Collect from the data below each line with "para".
Supplied records Block Start
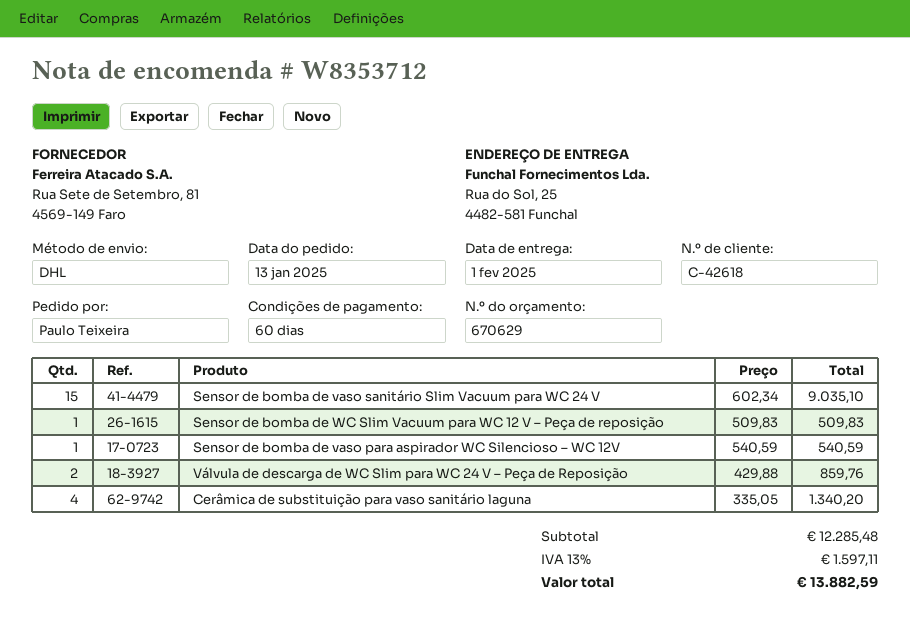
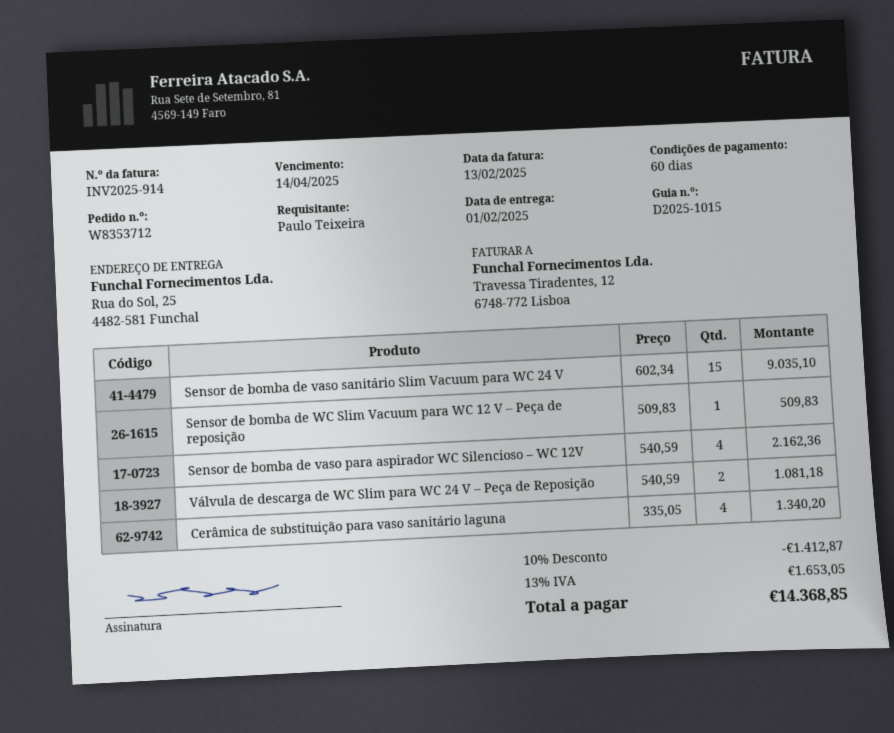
Sensor de bomba de vaso para aspirador WC Silencioso – WC 12V: 1 x 540.59 = 540.59 -> 4 x 540.59 = 2162.36
Válvula de descarga de WC Slim para WC 24 V – Peça de Reposição: 2 x 429.88 = 859.76 -> 2 x 540.59 = 1081.18
discount: none -> 10% = 1412.87
tax: 13% = 1597.11 -> 13% = 1653.05
total: 13882.59 -> 14368.85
Supplied records Block End
Solution |
Sensor de bomba de vaso para aspirador WC Silencioso – WC 12V: 1 x 540.59 = 540.59 -> 4 x 540.59 = 2162.36
Válvula de descarga de WC Slim para WC 24 V – Peça de Reposição: 2 x 429.88 = 859.76 -> 2 x 540.59 = 1081.18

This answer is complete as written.